Vingt ans après...


Au Bois Sacré des souvenirs, douce Ourida,
Tu nous convies vingt ans après, petite rose.
Petite ville aimée de tous, chère Blida,
Loin de nous, tristement, tu te métamorphoses.
Pendant les années noires a soufflé la tempête,
Arrachant à jamais tes pétales à la France,
Balayant d'un seul coup les lieux de notre enfance,
Les neiges de l'Atlas et Chréa sur sa crête
Et cette Mitidja qui, dès l'adolescence,
Déversait sa jeunesse avec ses espérances
Dans le creuset studieux du Lycée Duveyrier.

Enfants de Marengo, d'EI-Affroun ou d'ailleurs,
Vous vous souvenez tous de Monsieur Périllier,
De Leblond, de Vergniaud ou de Frimigacci,
Sévères ou paternels, convoquant au parloir
L'interne qui faisait du chahut au dortoir
Ou qui avait sauté le mur en tirailleur.

Les cours d'histoire étaient, avec Zannetacci,
Affectueusement surnommé " Mimosa ",
Un moment apprécié, une heure sans souci
Après un cours de " maths " ou un thème latin
Sous l'oeil de Lubrano ou de l'ami Bretin.
On rêvait à Fouka, Casti ou Tipasa
Ou bien l'on écoutait, prisonnier du récit...

Et Charletty ? ce philosophe original
Qui montait en calèche, boudant la " Micheline ",
Pour se rendre à la gare en lisant son journal ?
Tous les arabisants auront le souvenir
Du très digne Dinah et du père Djeddou ;
Ceux qui, avec Desprez, traduisaient " Le Roi Lear "
Prêtaient distraitement l'oreille au bruit si doux
Des arbres exotiques de la Cour d'Honneur
Effleurés par la brise alanguie de chaleur.
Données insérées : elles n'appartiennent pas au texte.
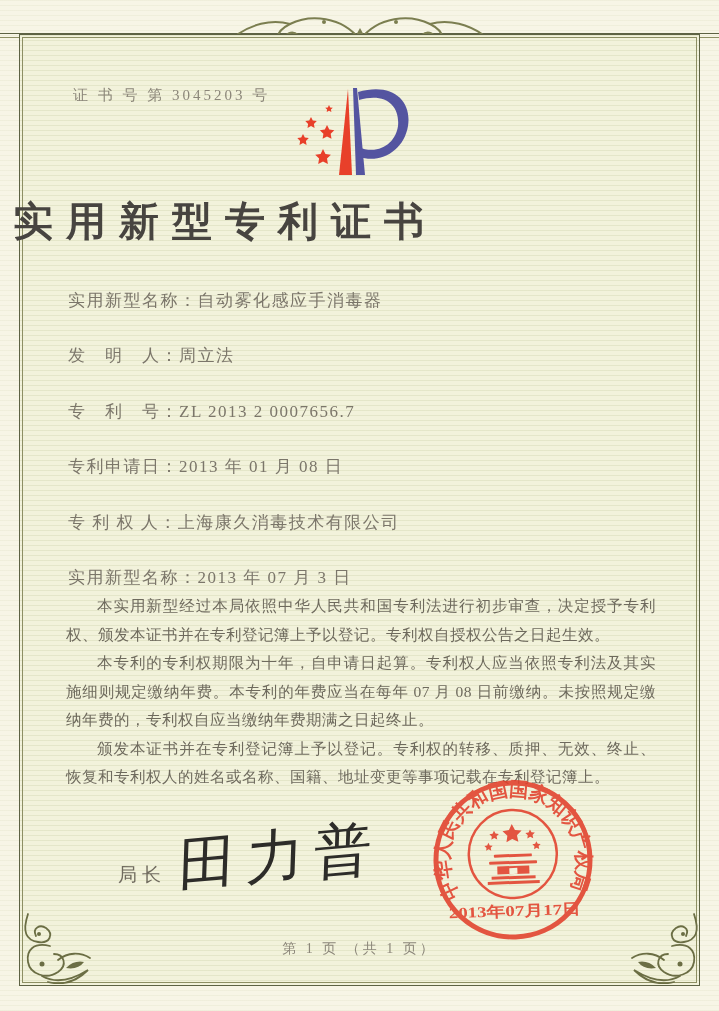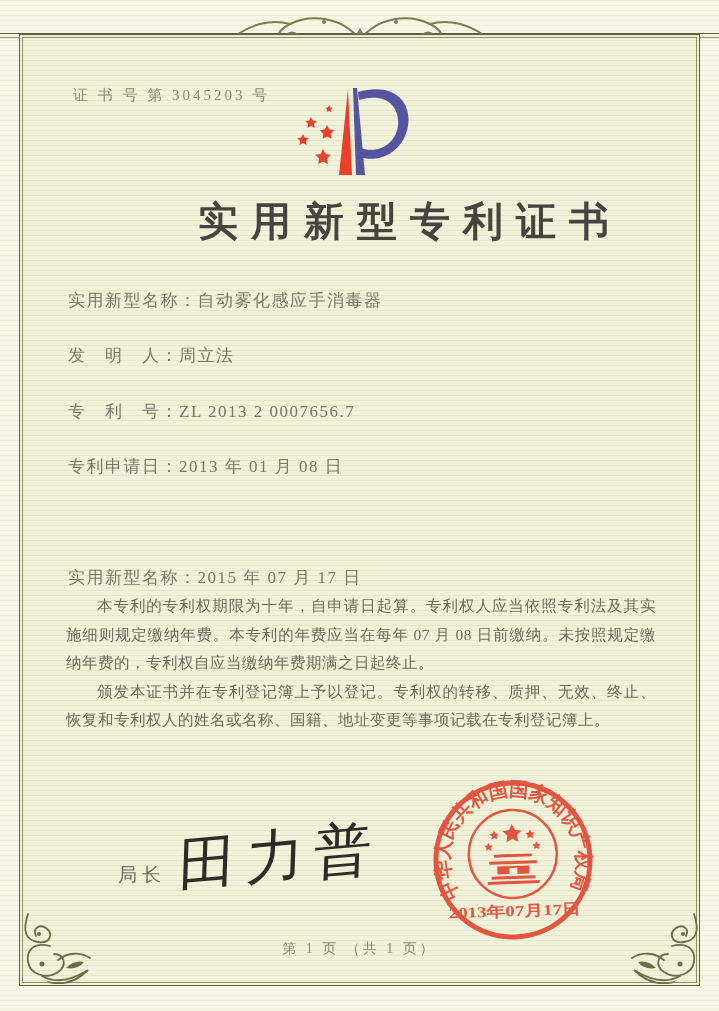--- a/index.html
+++ b/index.html
@@ -39,7 +39,7 @@
   }
   .title{
     position:absolute;left:0;top:194px;width:622px;
-    text-align:right;font-size:40px;font-weight:bold;color:#474440;
+    text-align:left;font-size:40px;font-weight:bold;color:#474440;
     letter-spacing:13px;text-indent:13px;
   }
   .fieldrow{

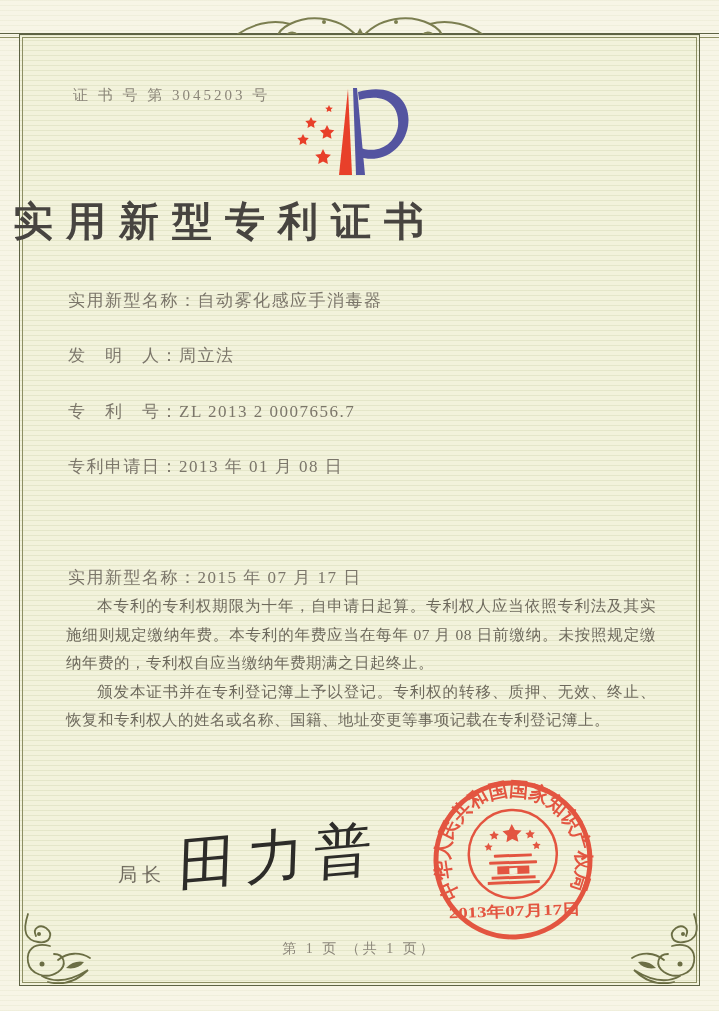--- a/index.html
+++ b/index.html
@@ -178,6 +178,9 @@
   </div>
   <div class="fieldrow" style="top:455px">
     <span class="lab">专利申请日</span><span class="val">2013 年 01 月 08 日</span>
+  </div>
+  <div class="fieldrow" style="top:511px">
+    <span class="lab">专 利 权 人</span><span class="val">上海康久消毒技术有限公司</span>
   </div>
   <div class="fieldrow" style="top:566px">
     <span class="lab">实用新型名称</span><span class="val">2015 年 07 月 17 日</span>

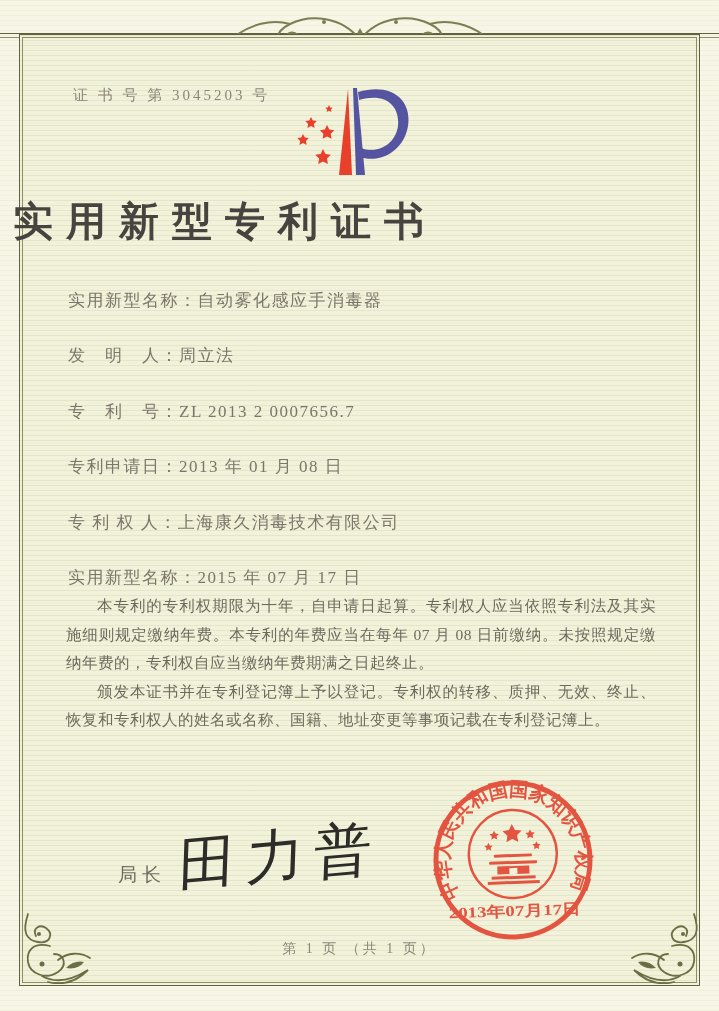--- a/index.html
+++ b/index.html
@@ -183,7 +183,7 @@
     <span class="lab">专 利 权 人</span><span class="val">上海康久消毒技术有限公司</span>
   </div>
   <div class="fieldrow" style="top:566px">
-    <span class="lab">实用新型名称</span><span class="val">2015 年 07 月 17 日</span>
+    <span class="lab">实用新型名称</span><span class="val">2013 年 07 月 3 日</span>
   </div>
 
   <div class="paras">

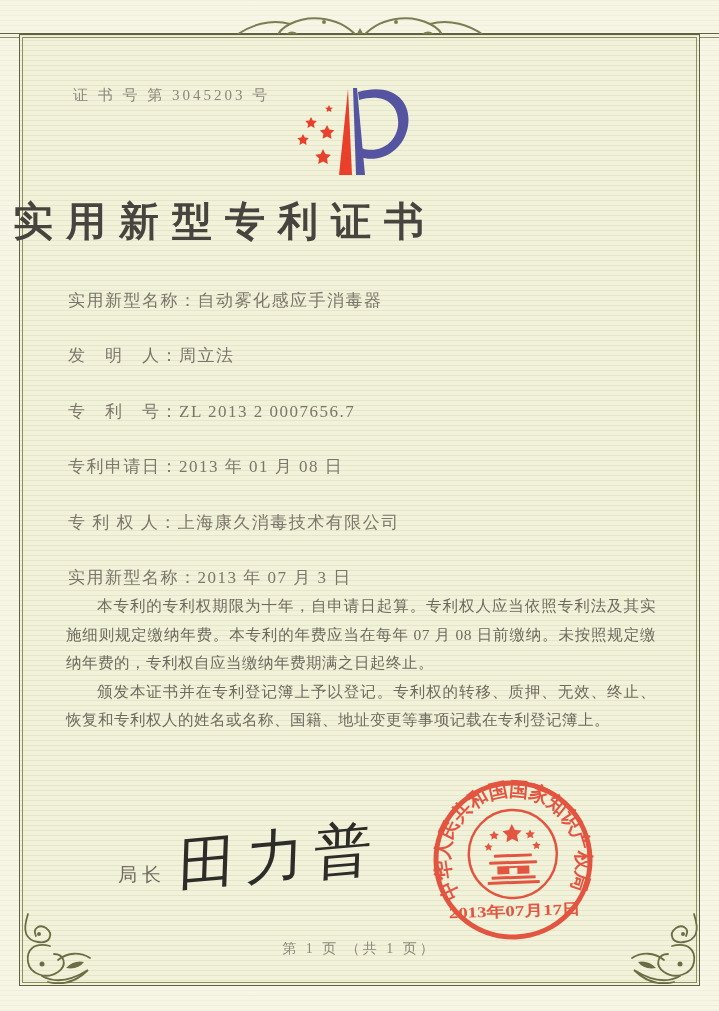--- a/index.html
+++ b/index.html
@@ -187,6 +187,7 @@
   </div>
 
   <div class="paras">
+    <p>本实用新型经过本局依照中华人民共和国专利法进行初步审查，决定授予专利权、颁发本证书并在专利登记簿上予以登记。专利权自授权公告之日起生效。</p>
     <p>本专利的专利权期限为十年，自申请日起算。专利权人应当依照专利法及其实施细则规定缴纳年费。本专利的年费应当在每年 07 月 08 日前缴纳。未按照规定缴纳年费的，专利权自应当缴纳年费期满之日起终止。</p>
     <p>颁发本证书并在专利登记簿上予以登记。专利权的转移、质押、无效、终止、恢复和专利权人的姓名或名称、国籍、地址变更等事项记载在专利登记簿上。</p>
   </div>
En allemand aussi les cours n'étaient pas tristes :
Minguet et son accent de Tarbes ou Carcassonne
Apportaient le soleil dans une langue austère ;
Colinet-le-précieux la rendait moins arrière ;
D'autres maîtres encore et dont la voix résonne,
Surent faire de nous d'honnêtes germanistes.

J'ai gardé pour la fin la silhouette fine
D'un professeur de lettres admiré des élèves :
Mains dans les poches, en complet gris, il souriait,
Dégingandé, l'oeil myope et bleu rempli de rêve
Caché par des lunettes à monture d'acier.
Oui, malgré ses colères, il adorait les gosses :
Son chapeau trop petit sur des cheveux en brosse,
Bien sûr, c'est Péquignot, Armand pour les troisièmes,
Cordial, intelligent et la culture même.

Tant d'années ont passé... Mais pour quelques instants,
Mémoire, montre-nous le kiosque et son palmier...
Et, menant au lycée, la rue Albert Premier...
Tout est si proche encore, efface donc le temps,
Laisse-nous donc humer orangers, citronniers,
Et les " Galants de nuit " du boulevard Bonnier,
Le jasmin, les rosiers et les mille senteurs
De notre terre à tous l'Algérie du bonheur.